Good start, added aggro.

I know I'm not meant to do this, but I stand on the scales every morning. I suppose the reason you're not supposed to is because your weight fluctuates from day to day, and by weighing yourself only weekly, you catch the overall trend rather than every blip, dip, bump and lump. I only write down the weekly weigh-ins, but I'm too compulsive and nosy to go a whole week without weighing myself. And hey, sometimes it brings rewards too. After three days of reading a very depressing "14 stone 2.75lbs" on the display of my scales, today, after not quite a week of no alcohol, and only two full days of proper dieting, it tells me that I'm down to 13 stone 9.75lbs. That's half a stone. It might be half a stone of water but I don't care.

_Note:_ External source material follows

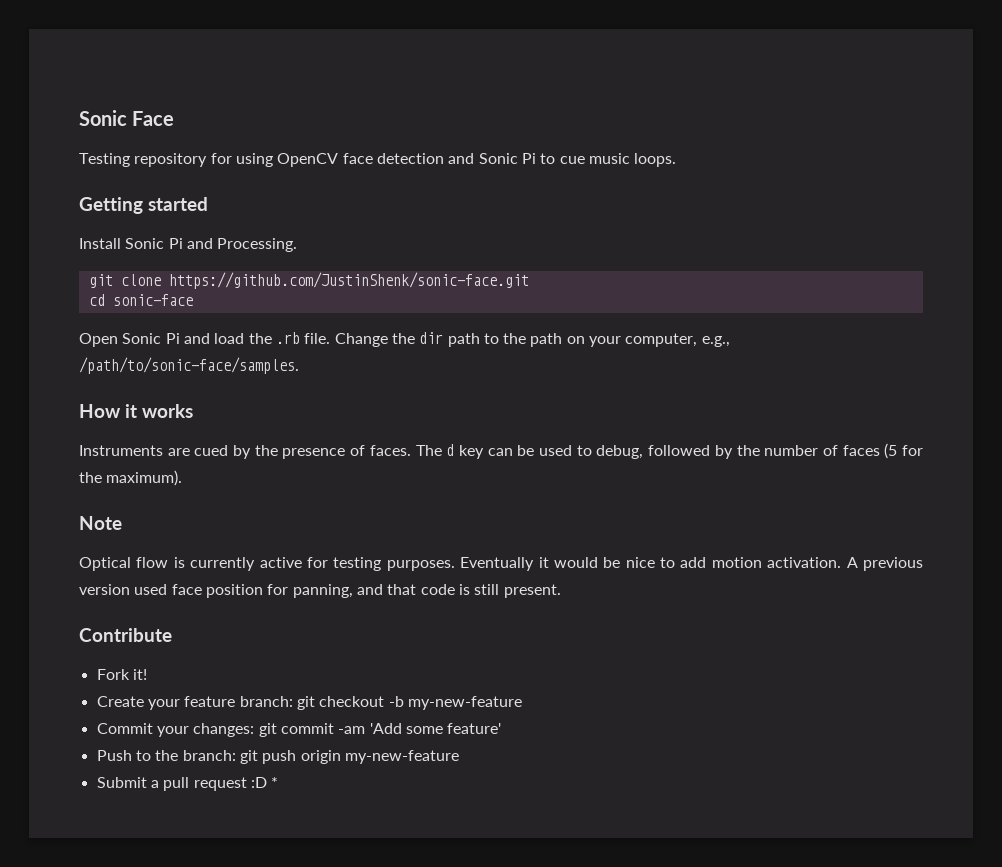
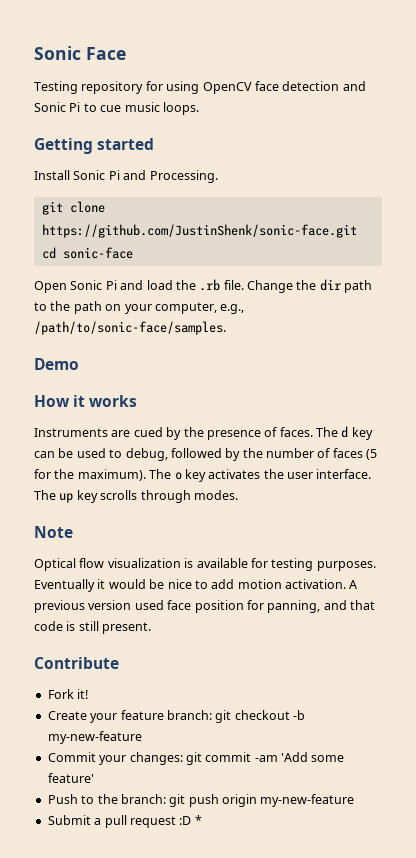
(299, 365) none -> [34,358,79,370] // Demo
(183, 478) none -> [149,469,372,482] [34,490,238,503] The o key activates the user interface. The up key scrolls through modes.
[173,557,302,571] is currently active -> [107,558,248,568] visualization is available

Mum rang. I am concerned that she thinks me giving up work means I can spend every last minute with her. I would ignore the phone, but since we got the (totally tacky but I love it) Mickey Mouse phone, the kids have all started racing towards it as soon as the first "ting" rings out. It may get better once school starts again, but then she'll simply phone just before they leave. I'm going to have to start inventing friends and activities if I want to avoid her! Jeeze, the whole point of giving up work was to reduce the stress in my life, not simply change it.

Today I'm wearing.....

The same as yesterday only with clean undies and a clean top. Oh and a bit of makeup. Not much because I was interrupted by my daughter who had locked herself out of the house and I've never quite made it back upstairs. Actually, must go and investigate that funny beeping noise.

4.20pm and we're back from my mother's house. How's the diet going? Would I like some banana cake? A biscuit? Some shortbread. At least take the recipe. Anything at all? What is wrong with this woman? I lasted all of an hour before I had to make my excuses and leave.